Jason Bell


A collection of blog posts, hopefully slightly less cringe-y than Live Journal, and who knows, perhaps they’re entertaining.

Let's Get Creative!


One thing we have to do when delivering products and services is understand how to successfully utilise creative thinking. Yep, this post is all about getting creative!

Creativity is the secret sauce in products and is currently in vogue at the minute. With the oncoming robotic hordes and automation the thing which will hopefully differentiate ourselves will be creative ideas, approaches and visualisations. What this does mean though?

Creativity in a workplace needs to be implemented constructively and where value can be created for stakeholders. Creativity without purpose or value can end up being farcical or worse, nightmarish.

When we're asked to think creatively, what is it are we actually being asked to think about? Being told to think creatively implies that our current processes are dull and somewhat lacking. However before we decide to come up with creative solutions we must truly understand the problems we're trying to solve.

By truly understanding a user need by deconstructing the problems and motivations we can try to meet our user in their location fully aware of their intentions. Whilst it should go without saying we should know our users inside and out, going beyond the function they engage with us for. Yes we may not have to cater to every user's whim but we need to know where we stand in a process, a situation, a day and a life. All this has to be known before we 'get creative', 'throw stuff at a wall' or 'think outside the box'. Until you know your user, stay inside the damn box.

Right, so now we know our user's intent, their motivations and what we're looking to provide. Let's take a boatload of hallucinogenics and solve the world right? Well, no. Define your vocation and your own parameters. If you're in the business of helping small businesses and sole traders with financial advice you could understand if you grew your company and start providing fantastic accounting software. You wouldn't start an offshoot to the business renting canal boats. No, because it has nothing to do with your company's core goals or vision.

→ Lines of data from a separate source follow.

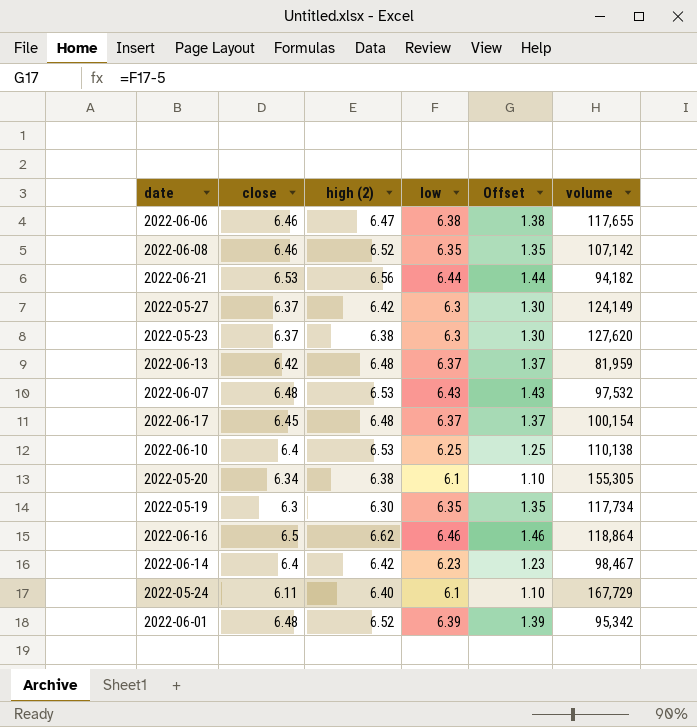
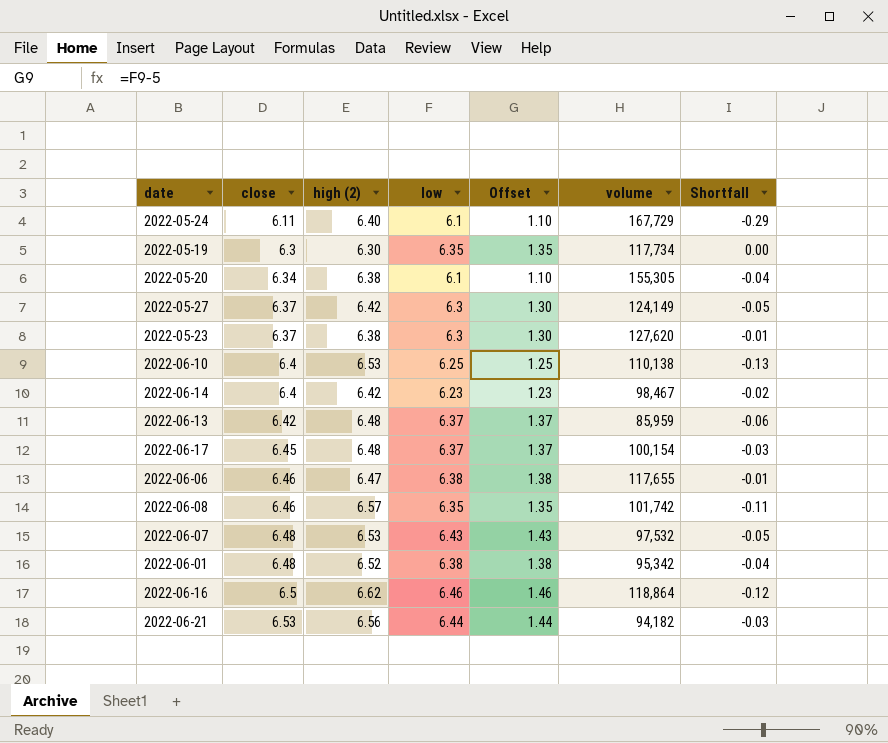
row order: none -> close ascending
column Shortfall | formula: none -> [close] - [high (2)]
2022-06-13 | volume: 81,959 -> 85,959
2022-06-08 | high (2): 6.52 -> 6.57
2022-06-08 | volume: 107,142 -> 101,742
2022-06-01 | low: 6.39 -> 6.38
2022-06-01 | Offset: 1.39 -> 1.38

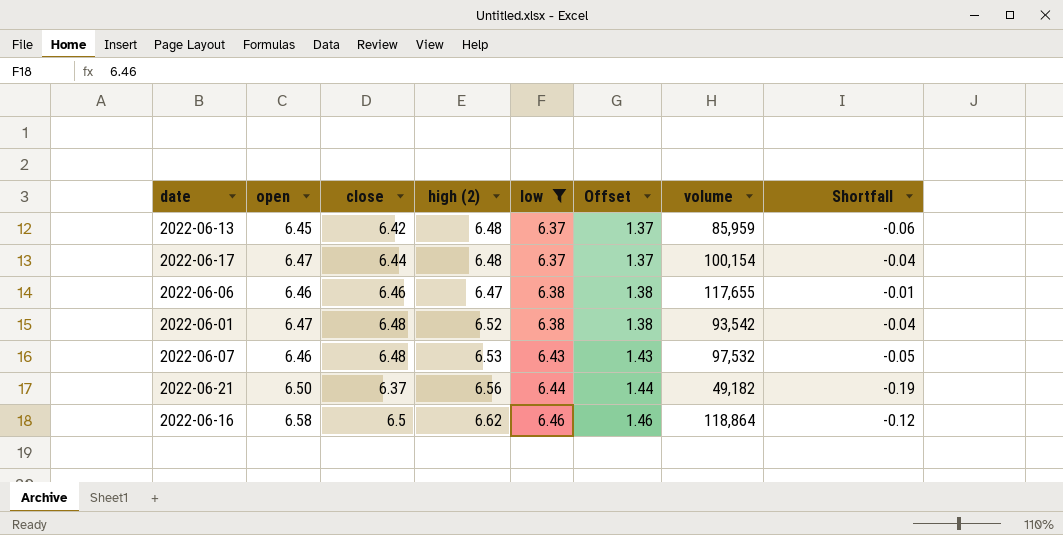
filter: none -> low >= 6.37
row order: close ascending -> low ascending
column open | position: none -> 2
2022-06-17 | close: 6.45 -> 6.44
2022-06-17 | Shortfall: -0.03 -> -0.04
2022-06-01 | volume: 95,342 -> 93,542
2022-06-21 | close: 6.53 -> 6.37
2022-06-21 | volume: 94,182 -> 49,182
2022-06-21 | Shortfall: -0.03 -> -0.19

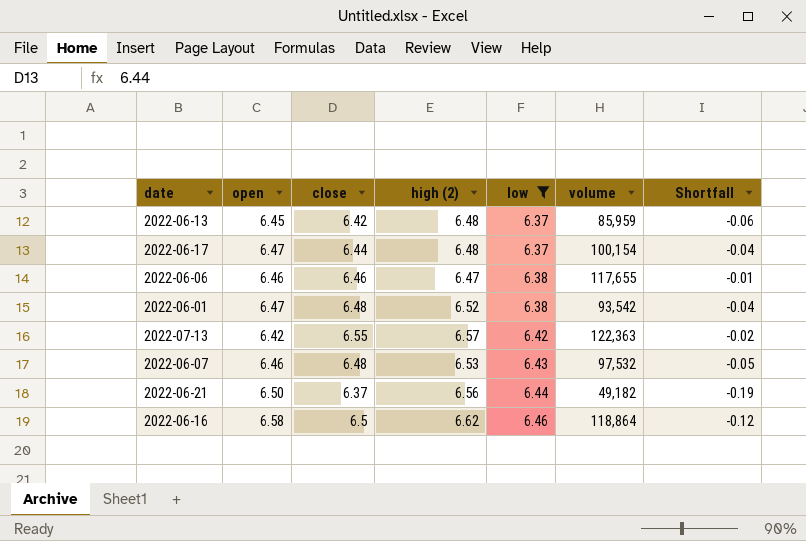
column Offset | formula: [low] - 5 -> none
row 2022-07-13: none -> 6.42 | 6.55 | 6.57 | 6.42 | 122,363 | -0.02

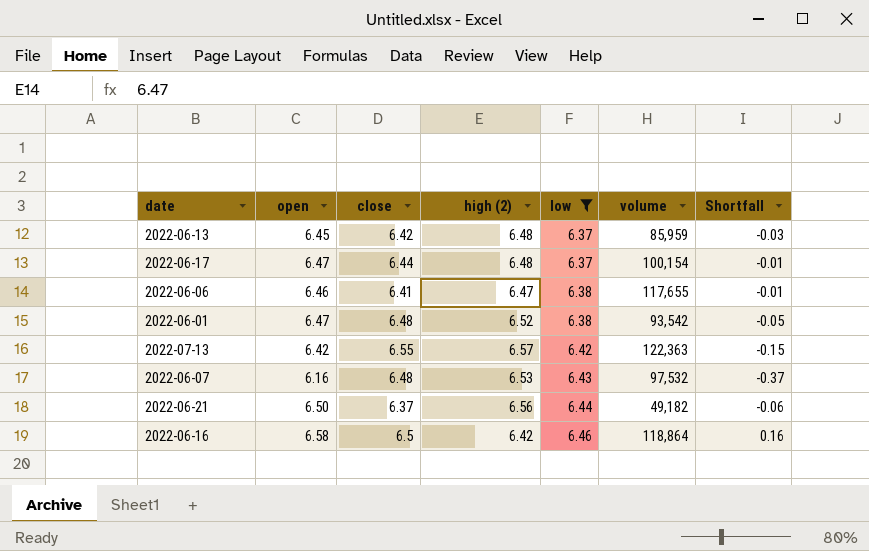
column Shortfall | formula: [close] - [high (2)] -> [open] - [high (2)]
2022-06-06 | close: 6.46 -> 6.41
2022-06-07 | open: 6.46 -> 6.16
2022-06-16 | high (2): 6.62 -> 6.42

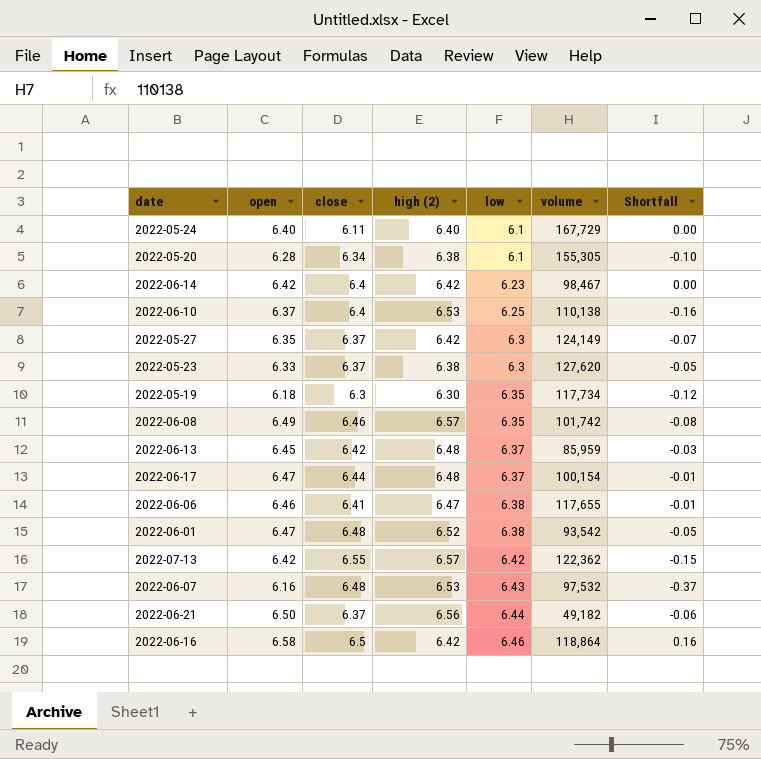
filter: low >= 6.37 -> none
2022-07-13 | volume: 122,363 -> 122,362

Ensure that when you're defining or interpreting your vision and vocation you understand it's core. For an example take Nokia. Their motto is 'Connecting People'. Nokia have been connecting people long before they created the indestructible 3310. Their trade used to be paper production, allowing people to spread messages and connect in a totally different way. You can see how they link and the natural extraction from one point to another, pivoting in the right place.

Another example happens to be Nintendo, a company over 125 years old truly came to worldwide prominence in the past 30 has always been a toy and game manufacturer. Whilst Sony and Microsoft create consoles to match PCs focusing on frames per second, graphics and processing, Nintendo creatively embraced their vocation and mission of creating toys and entertainment that brings people together. The Nintendo Wii was the must-have console for many, even those who had never played a video game ever before. The controller was even in the shape of a TV remote, clearly a design to increase accessibility, familiarity and engagement. Whilst Sony and Xbox grew their bases providing to their core audience, Nintendo shared their vision with a wider inclusive message, printing money in the process.

So at this point, you should know who your users are and who your users are, is it time to get creative? Nearly.

How are you planning to think creatively? A design sprint? Good idea. Throwing buzzwords and words for shapes together? Bad idea. What follows are things I've felt have worked for me in the past.

  • Ensure you're accountable and have people to speak with and talk with outside your group who could speak constructively and critically with you.
    • Do not get carried away with your ideas
    • Kill your darlings, your first ideas may be brilliant, they may be abominations, be prepared to throw the bad things away


  • Create an environment where you are set up to enable creativity
    • Clear, uncluttered and away from distractions - if you're serious about thinking outside the box, get outside your normal surroundings
    • Take your thoughts home to marinate - you may have your best ideas when digesting a problem, maybe during exercise, a shower thought or listening to music. Pounce on those ideas there and then, extrapolating any value later


  • Learning styles are divided between visual, auditory and kinesthetic, when creating ideas ensure you cater to each one of these styles. 
    • Show the problem and solution - drawing with processes
    • Create a narrative where you can eloquently describe and talk people through a process
    • Physically walk people through a problem - if you have a wall, start at the left with the problem and guide yourself (and audience) to the other side telling the story and solution


  • Avoid burnout
    • Don't overdo it. Tired minds lead to tired ideas, mistakes and awkward flights of fancy. Fuel up on caffeine and fruit but know when to leave it.

So there are my tips to help with creative thinking and I genuinely hope they help. As a victim of too many forced-fun activities, be it 'creative team building' or 'blue sky ideation' sessions I've found the best way to think outside the box is to understand everything about it first.